No matter how similar elements of my own culture and history are to hers, they are not the same. There’s always going to be a separation there, and that’s only natural. After educating myself, I can claim to speak knowledgeably about the subject; but I will never own the subject. I’ll never know as much as someone who has lived that experience.
POC are used to being outsiders in a society which is dominated by the stories of white people. Often, these are culturally-specific stories, and we understand that we do not belong in them. We understand that non-inclusion in a narrative about Italian-American immigrants does not necessarily mean a lack of respect for our own existence. We know the importance of working through your own issues with other people who are like you.
Erasure happens when we aren’t allowed to tell our own stories, when it comes our turn to contribute to the cultural marketplace. Erasure happens when we are denied ownership of our own narratives by others, who cite the ideal of the “melting pot” as an excuse. Erasure happens when your audience rises up to police your words, when your audience is unsatisfied and unnerved by seeing you in a position of power, and therefore insists that you change your story to include them. Erasure happens when your audience doesn’t understand that it is, in fact, an audience, and instead believes that it deserves to be a voice, up on that pulpit, side-by-side with you. Erasure happens when members of your audience refuse to be educated, refuse to expand their minds to accommodate the knowledge that you just dropped into their worldview.
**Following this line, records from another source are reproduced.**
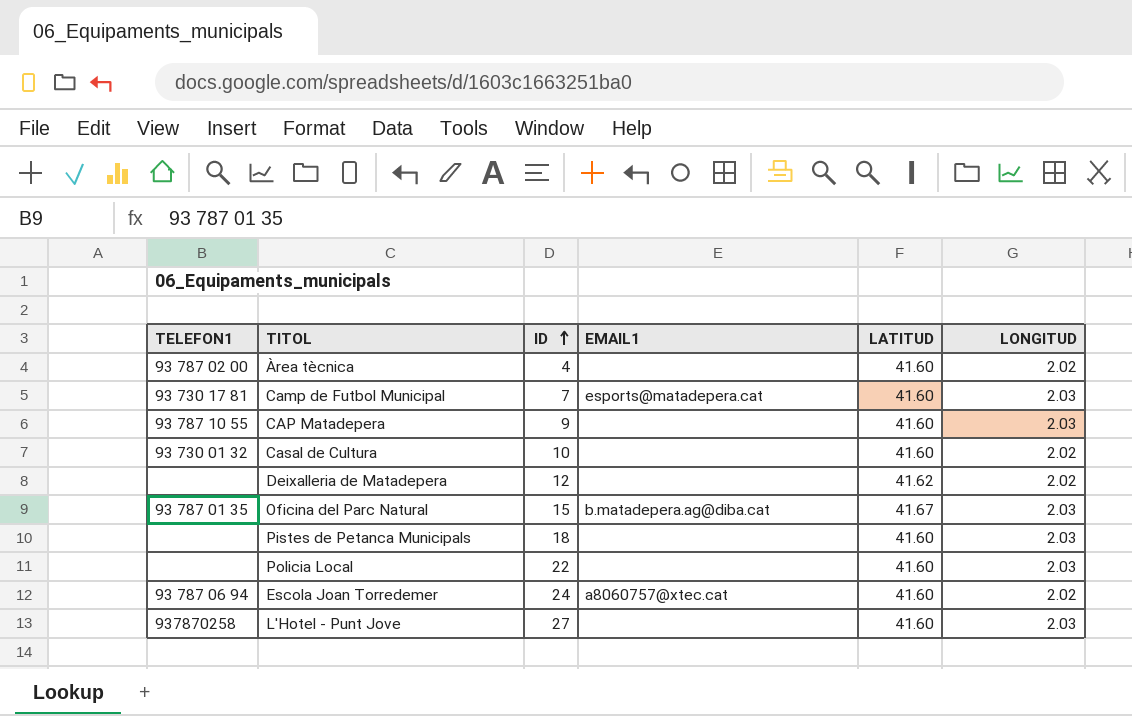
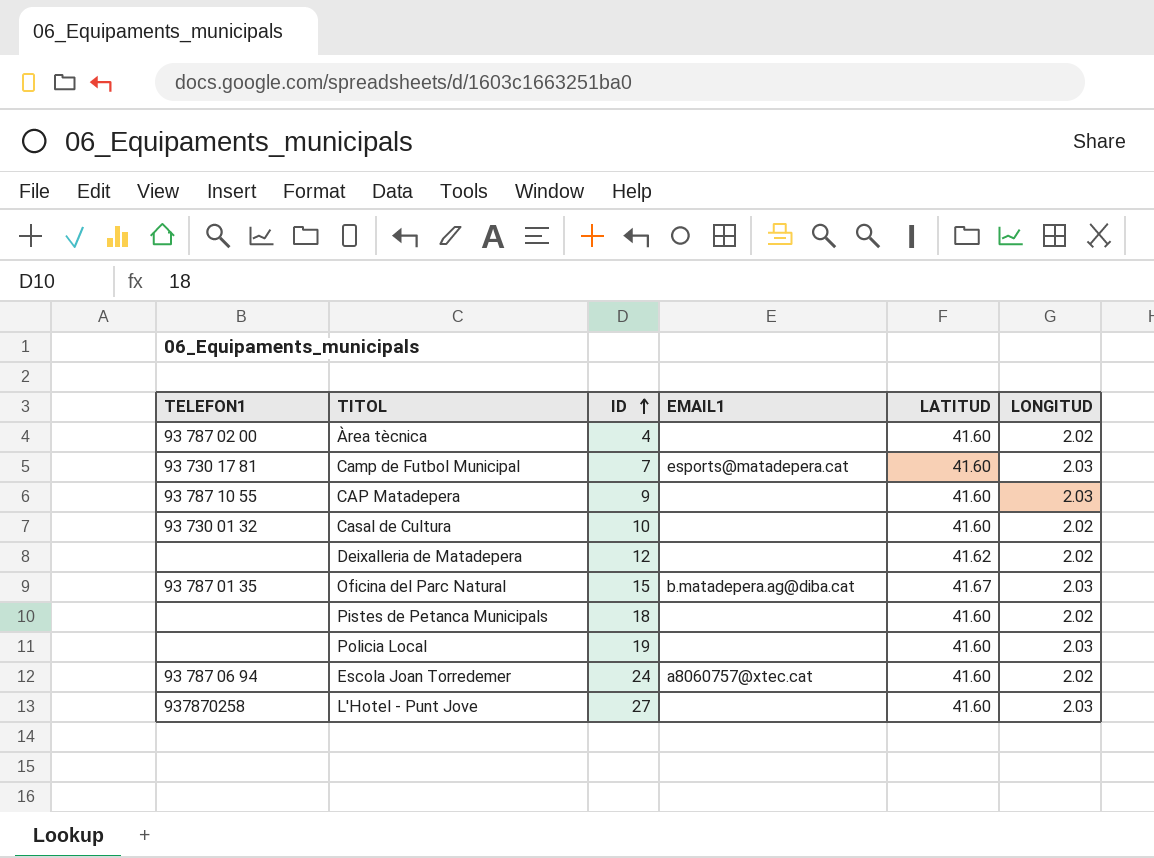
Pistes de Petanca Municipals | LONGITUD: 2.03 -> 2.02
Policia Local | ID: 22 -> 19

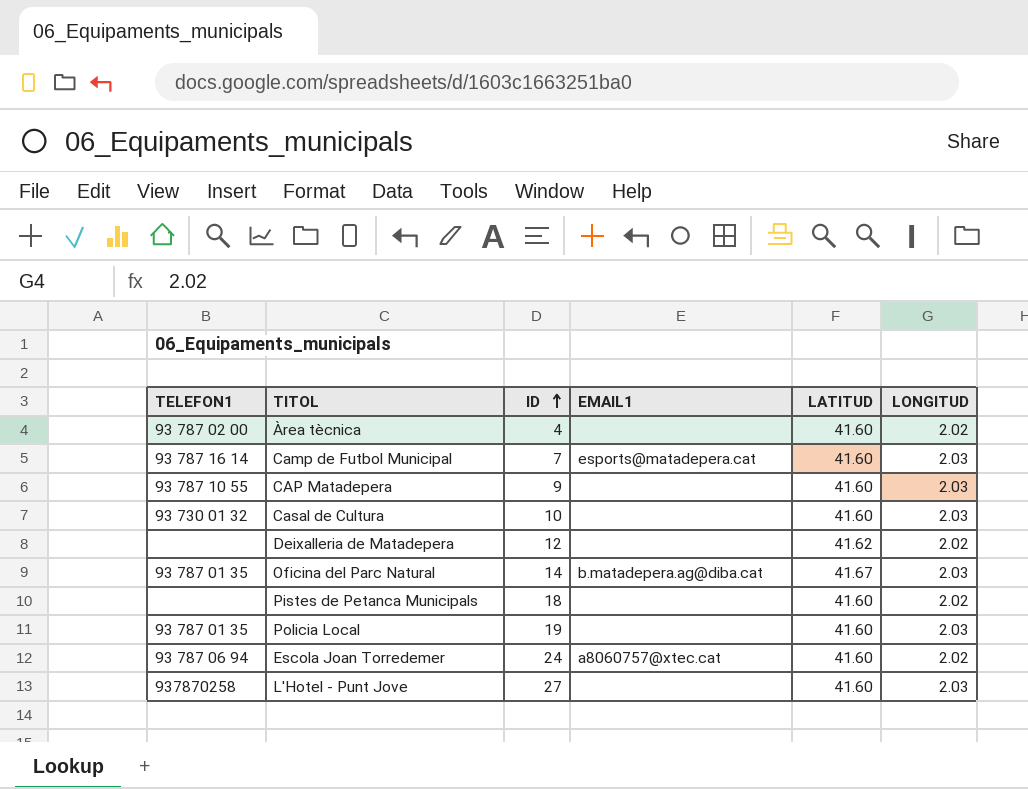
Camp de Futbol Municipal | TELEFON1: 93 730 17 81 -> 93 787 16 14
Casal de Cultura | LONGITUD: 2.02 -> 2.03
Oficina del Parc Natural | ID: 15 -> 14
Policia Local | TELEFON1: none -> 93 787 01 35

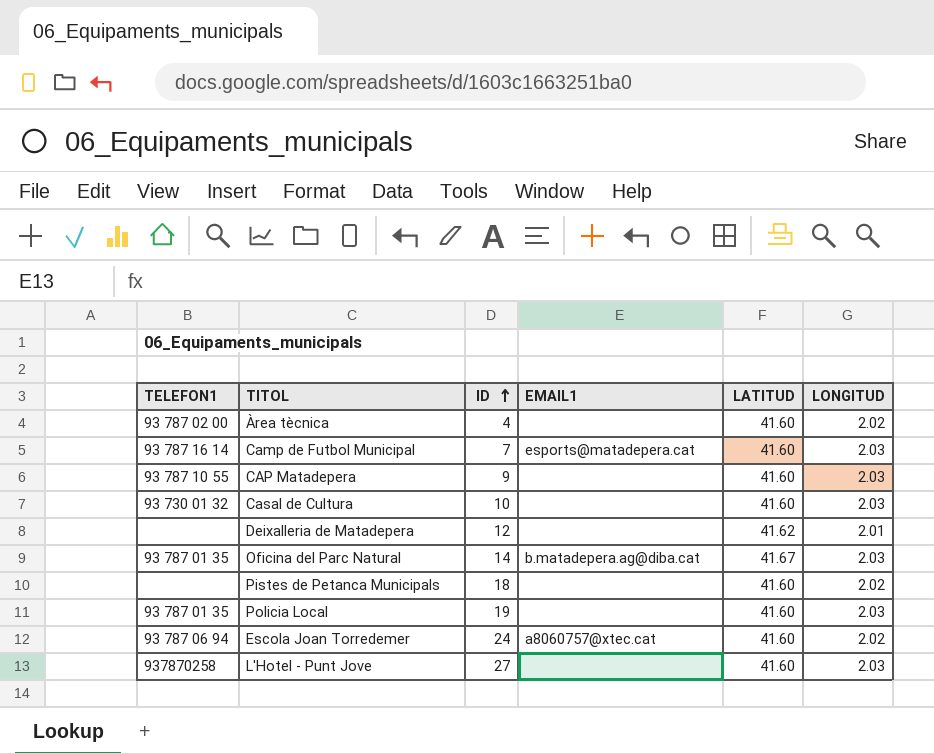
Deixalleria de Matadepera | LONGITUD: 2.02 -> 2.01

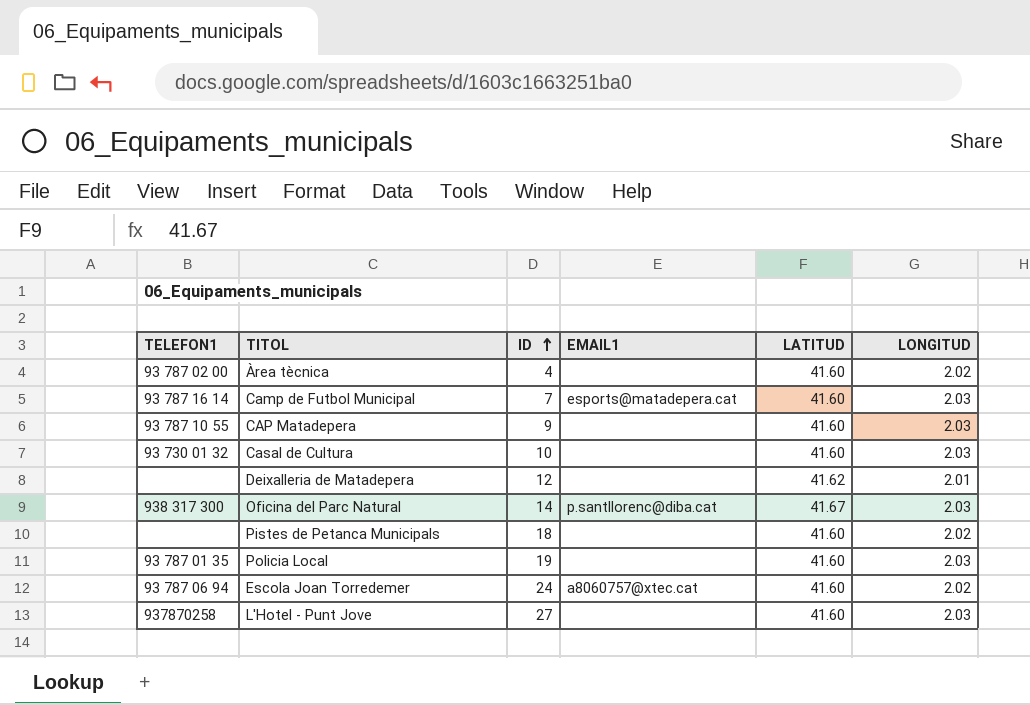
Oficina del Parc Natural | TELEFON1: 93 787 01 35 -> 938 317 300
Oficina del Parc Natural | EMAIL1: b.matadepera.ag@diba.cat -> p.santllorenc@diba.cat

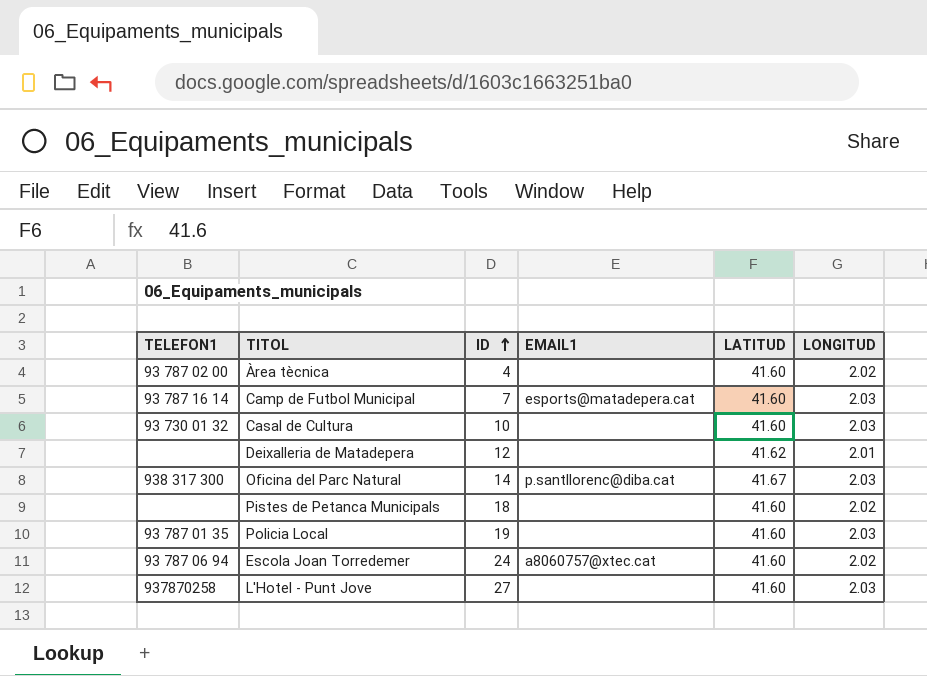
row CAP Matadepera: 93 787 10 55 | 9 | none | 41.60 | 2.03 -> none

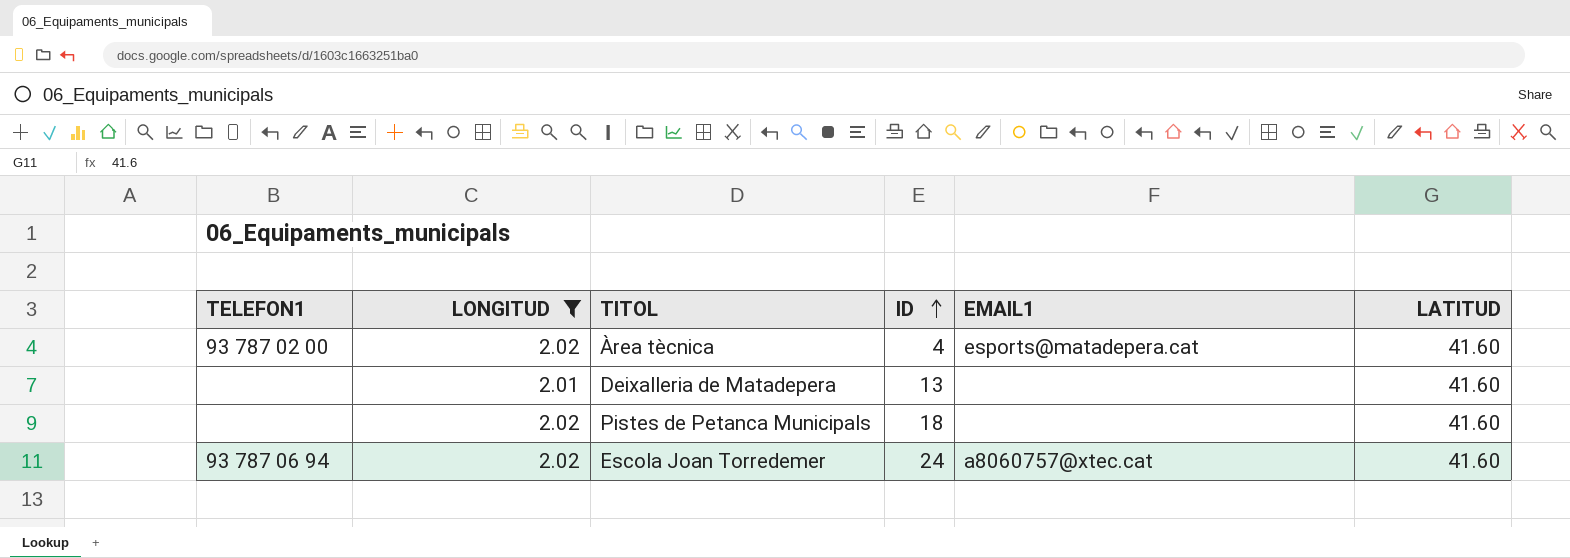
filter: none -> LONGITUD != 2.03
column LONGITUD | position: 6 -> 2
Àrea tècnica | EMAIL1: none -> esports@matadepera.cat
Deixalleria de Matadepera | ID: 12 -> 13
Deixalleria de Matadepera | LATITUD: 41.62 -> 41.60

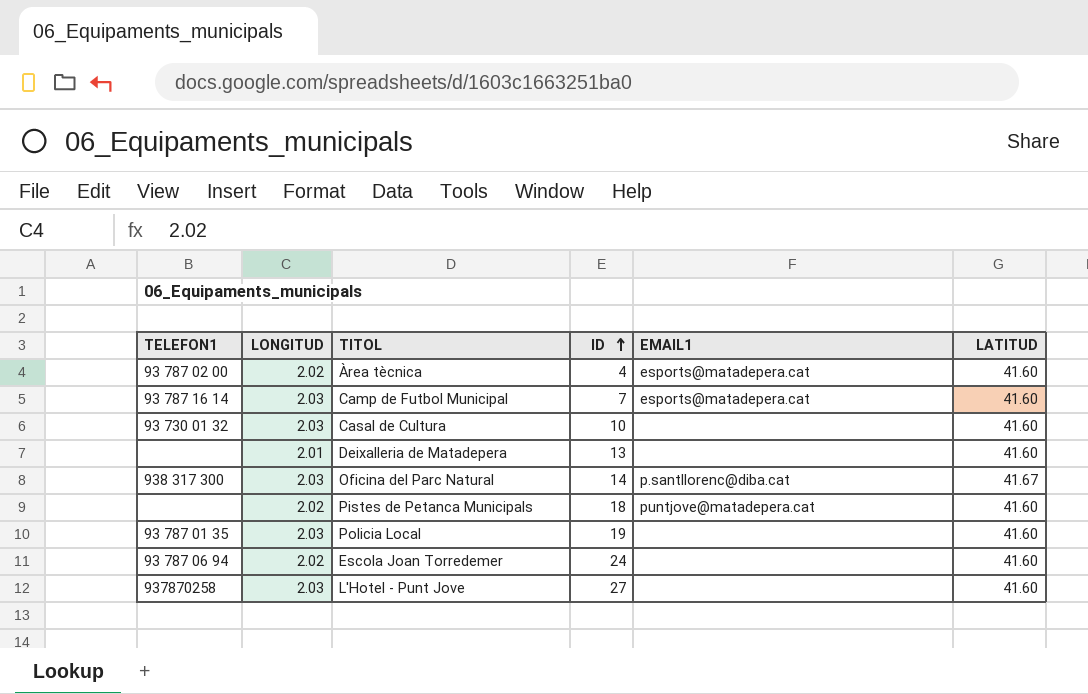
filter: LONGITUD != 2.03 -> none
Pistes de Petanca Municipals | EMAIL1: none -> puntjove@matadepera.cat
Escola Joan Torredemer | EMAIL1: a8060757@xtec.cat -> none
When brown people demand the ability to talk about themselves without their words being conditioned by the intrusion of outsiders, they are simply asking for the same privilege that is accorded to members of the dominant culture.
Because white people are raised to believe there’s nowhere we don’t belong. It’s the Manifest Destiny of our race, one big lie that we all share. And because white is treated like the default, we think our experiences are the default, too. Learning to STFU comes later - that’s the lesson most of us need to learn, because we’ve been learning since birth that being born white makes us the royalty of racism. It’s not right and it needs to stop, because the very essence of humanity is having compassion for someone whose circumstances and experiences are different than our own.
Yup. If whiteness isn’t the first and foremost thought, then they flip the fuck out, and accuse PoC of “reverse racism” when we aren’t giving lip service to their asses.
White people are basically taught to be libertarians from day one. They’re taught that “everyone should be allowed to say anything and go anywhere” is a rule that all people live by, and if you don’t live by it, you are being oppressive. To deny this theoretical “everyone” every access and every space is considered an “-ism” In school, they taught us that racism was over. They taught that it ended with Jim Crow. Even if they didn’t say “racism is over”, in my high school, where there are exactly 3 black teachers (and have always been exactly three black teachers since the school’s opening, like there’s a quota or something), do you think the white teachers would imply anything but?
Of course not.
These things are so ingrained into their lives that the thought that other people don’t live that way is literally brain crushing.